I decided to stick to my favourite mixed media components, and started with an outline drawing in pen. The background is created with acrylic inks dropped into wet; I used green for all Tia's walks in the glens, orange, because she has some orange tinges in her fur, and yellow, as unusually the sun shone when I visited!

I then used watercolour, coloured pencils and Neocolor II crayons for all the detail.

I sent the portrait up to the snowbound Highlands this week, and I'm so pleased my friend loves it!

My next challenge is Molly the cat  ...

Outside of a dog, a book is man's best friend.
Inside of a dog it's too dark to read.” 
Groucho Marx

Sunday, 8 January 2017

Not puss in boots ...

The Craft Barn have launched their year long challenge for 2017, which is based around a poem by Sara Coleridge - The Months.

I've decided to challenge myself too, as I much prefer to use as large a canvas as possible, and for past Craft Barn challenges I have always used a 10 x 8 inch format, which is the limit of smallness (for me!).

So, I considered doing ATCs - but no - a step too too far! I've compromised on the postcard format; time will tell if I struggle with it!

Anyway, the first couplet from the poem is -

January brings the snow,
Makes our feet and fingers glow.

There will always be an additional twist, and this one must include a bird in a wellington boot.

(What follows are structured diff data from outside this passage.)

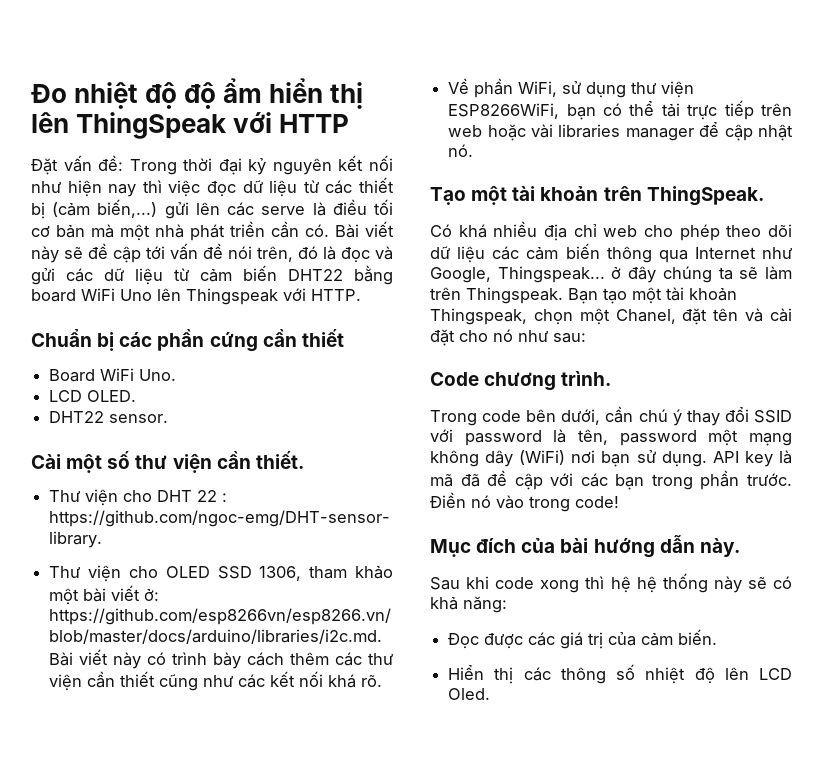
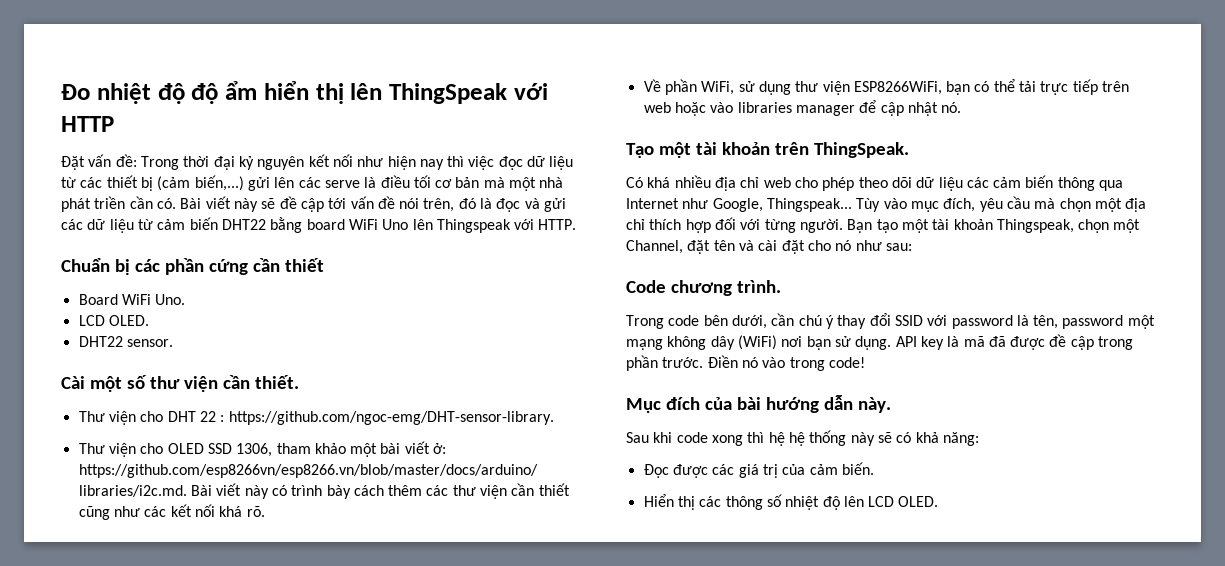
- Về phần WiFi, sử dụng thư viện ESP8266WiFi, bạn có thể tải trực tiếp trên web hoặc vài libraries manager để cập nhật nó.
+ Về phần WiFi, sử dụng thư viện ESP8266WiFi, bạn có thể tải trực tiếp trên web hoặc vào libraries manager để cập nhật nó.
- Có khá nhiều địa chỉ web cho phép theo dõi dữ liệu các cảm biến thông qua Internet như Google, Thingspeak... ở đây chúng ta sẽ làm trên Thingspeak.
+ Có khá nhiều địa chỉ web cho phép theo dõi dữ liệu các cảm biến thông qua Internet như Google, Thingspeak... Tùy vào mục đích, yêu cầu mà chọn một địa chỉ thích hợp đối với từng người.
- Bạn tạo một tài khoản Thingspeak, chọn một Chanel, đặt tên và cài đặt cho nó như sau:
+ Bạn tạo một tài khoản Thingspeak, chọn một Channel, đặt tên và cài đặt cho nó như sau:
- API key là mã đã đề cập với các bạn trong phần trước.
+ API key là mã đã được đề cập trong phần trước.
- Hiển thị các thông số nhiệt độ lên LCD Oled.
+ Hiển thị các thông số nhiệt độ lên LCD OLED.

I've used all scraps from my paper box for this - one upside of the small format!

The background is acrylic roughly painted onto textured paper - this scrap is at least a couple of years old!

I've used acrylic sprayed scraps for the bird, stamping and die-cutting one of Tim Holtz's crazy ones. I then cut the legs off (ouch), but gave him a much better pair in boots which I hand cut from a really small scrap! Which just goes to show there is good reason to save even the tiniest piece of painted paper!

Also entering the current Craft Stamper Anything Goes challenge.

Happy Sunday!

Thursday, 5 January 2017

I must have flowers, always, and always ...

... that's a quote from Claude Monet.

What do they say about best laid plans? I had quite a few paintings planned for the break in my art classes, then I went down with a pesky head cold, and even lost my voice for a few days, so the inspiration fairy was feeling a little pale and wan! I'm on the mend now, but still got a very fuzzy head and an irritating cough!

I did manage to finish off this painting, which I started about a month ago. Echinacea is one of my favourite flowers, as I'm drawn to the shapes they create.

I did the outline drawing first, using a dip pen and India ink, and then applied a little masking fluid to some areas. The background is acrylic inks dropped into a very wet surface, and then crinkled up clingfilm applied. Don't be tempted to remove the film until the paint has dried!

I then coloured the flowers with watercolour, Neocolor II crayons and coloured pencils.

Finally, I covered the whole piece with a very dilute yellow wash.

I hope that 2017 brings lots of arty inspriration to everyone!